Re: [PATCH 2/2] lib/string.c: Optimize memchr()

From: Yu-Jen Chang
Date: Fri Jul 22 2022 - 12:08:19 EST


On Wed, Jul 13, 2022 at 6:24 PM David Laight <David.Laight@xxxxxxxxxx> wrote:
>
> From: Andrey Semashev
> > Sent: 13 July 2022 11:03
> >
> > On 7/13/22 12:49, Andrey Semashev wrote:
> > > On 7/13/22 12:39, David Laight wrote:
> > >> From: Yu-Jen Chang
> > >>> Sent: 12 July 2022 15:59
> > >> ...
> > >>>> I think you're missing the point. Loads at unaligned addresses may not
> > >>>> be allowed by hardware using conventional load instructions or may be
> > >>>> inefficient. Given that this memchr implementation is used as a fallback
> > >>>> when no hardware-specific version is available, you should be
> > >>>> conservative wrt. hardware capabilities and behavior. You should
> > >>>> probably have a pre-alignment loop.
> > >>>
> > >>> Got it. I add pre-alignment loop. It aligns the address to 8 or 4bytes.
> > >>
> > >> That should be predicated on !HAS_EFFICIENT_UNALIGNED_ACCESS.
> > >>
> > >> ...
> > >>> for (; p <= end - 8; p += 8) {
> > >>> val = *(u64*)p ^ mask;
> > >>> if ((val + 0xfefefefefefefeffull)
> > >>> & (~val & 0x8080808080808080ull))
> > >>> break;
> > >>
> > >> I would add a couple of comments, like:
> > >> // Convert to check for zero byte.
> > >> // Standard check for a zero byte in a word.
> > >> (But not the big 4 line explanation you had.
> > >>
> > >> It is also worth looking at how that code compiles
> > >> on 32bit arch that don't have a carry flag.
> > >> That is everything based on MIPS, including riscv.
> > >
> > > It may be worth looking at how glibc does it:
> > >
> > >
> > https://sourceware.org/git/?p=glibc.git;a=blob;f=string/memchr.c;h=422bcd0cd646ea46711a57fa3cbdb8a3329
> > fc302;hb=refs/heads/release/2.35/master#l46
> > >
> > > They do use 32-bit words on 32-bit targets and 64-bit on 64-bit ones. I
> > > think memchr in the kernel should follow this.
> >
> > Also, if by chance this optimization is aimed for x86-64, it may be
> > worth adding an arch-specific version that uses ERMS.
>
> Don't believe everything you see in glibc.
> The common cases in the kernel are different from the ones they
> tend to optimise for..
>
> You might try using:
> #define GEN_MASK(x) (x * (unsigned long)0x0101010101010101ull)
> for the mask and the two constants.
> Then make all the variables 'long'.
>
> I'm not at all sure what the test for fast multiply is about.
> It may be very historic, for modern cpu generating the 64bit
> constant is likely to be more problematic (check arm64).
> If the input value is 'unsigned char' (or masked) then the
> compiler may decide to do the repeated <<= itself.
>
> David
>
> -
> Registered Address Lakeside, Bramley Road, Mount Farm, Milton Keynes, MK1 1PT, UK
> Registration No: 1397386 (Wales)


I have rewrite my code as the following. I use several macros to
generate the mask and detect target char for 32-bit or 64-bit.
The DETECT_CHAR macro is the same as this part:

(val + 0xfefefefefefefeffull) & (~val & 0x8080808080808080ull)
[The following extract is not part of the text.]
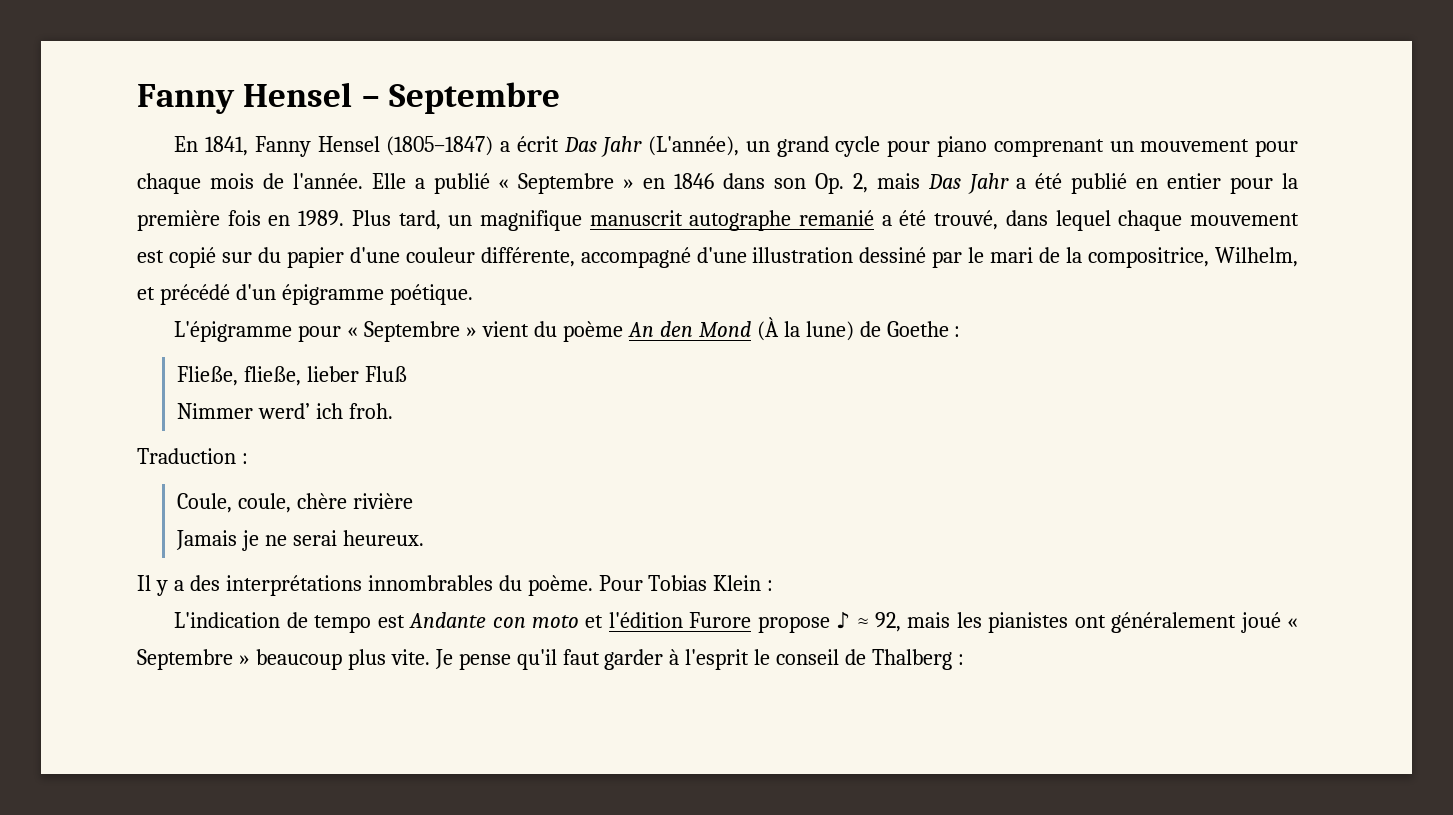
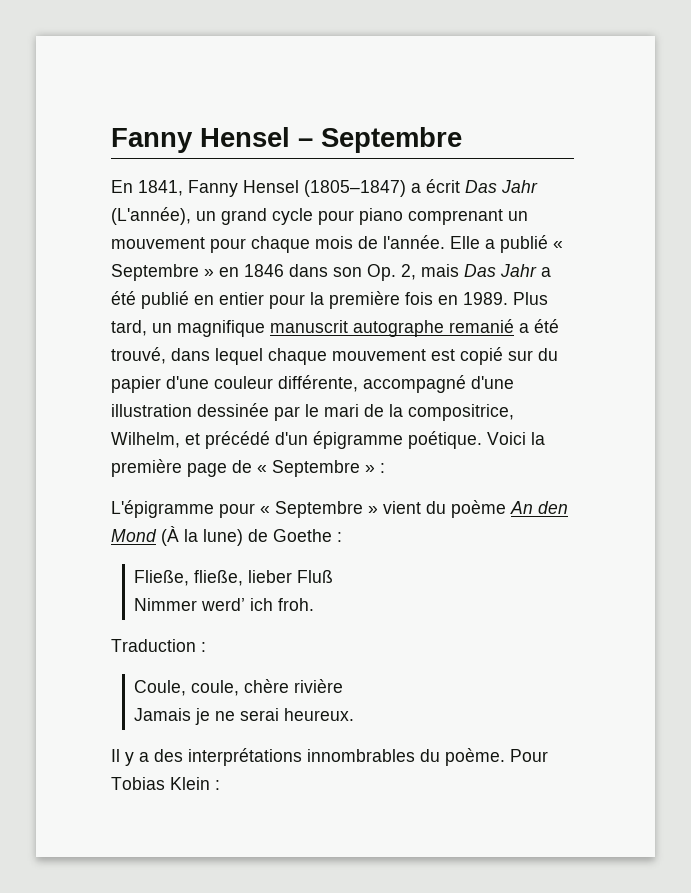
[859,247,927,263] dessiné -> [197,403,269,417] dessinée
(473, 294) none -> [487,432,545,445] [111,459,385,477] Voici la première page de « Septembre » :
[174,611,1298,633] [137,649,965,670] // L'indication de tempo est Andante con moto et l'édition Furore propose ♪ ≈ 92, mais les pianistes ont généralement joué « Septembre » beaucoup plus vite. Je pense qu'il faut garder à l'esprit le conseil de Thalberg : -> (220, 785) none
The 0xfefefefefefefeffull is the 2's complement of 0x0101010101010101ULL.
I perform subtraction here exactly.

If the CPU architecture is unable to perform unaligned access
efficiently, the pre-alignment loop will align the string at first.


#define LBLOCKSIZE (sizeof(long))
#if BITS_PER_LONG == 64

#define DETECT_CHAR(X) \
(((X) - 0x0101010101010101ULL) & ~(X) & 0x8080808080808080ULL)

#define MEMCHR_MASK_GEN(mask) \
do { \
(mask) |= (mask) << 8; \
(mask) |= (mask) << 16; \
(mask) |= (mask) << 32; \
} while (0)

#else

#define DETECT_CHAR(X) (((X)-0x01010101UL) & ~(X)&0x80808080UL)

#define MEMCHR_MASK_GEN(mask) \
do { \
(mask) |= (mask) << 8; \
(mask) |= (mask) << 16; \
} while (0)

#endif

void *memchr(const void *p, int c, size_t length)
{
unsigned long mask, val;
const void *end = p + length;
c &= 0xff;
#ifndef CONFIG_HAVE_EFFICIENT_UNALIGNED_ACCESS
while ((long)p & (sizeof(long) - 1)) {
if (p >= end)
return NULL;
if (*(unsigned char *)p == c)
return (void *)p;
p++;
}
#endif
if (p <= end - LBLOCKSIZE) {
mask = c;
MEMCHR_MASK_GEN(mask);

for (; p <= end - LBLOCKSIZE; p += LBLOCKSIZE) {
val = *(unsigned long *)p ^ mask;
if (DETECT_CHAR(val))
break;
}
}

for (; p < end; p++)
if (*(unsigned char *)p == c)
return (void *)p;

return NULL;
}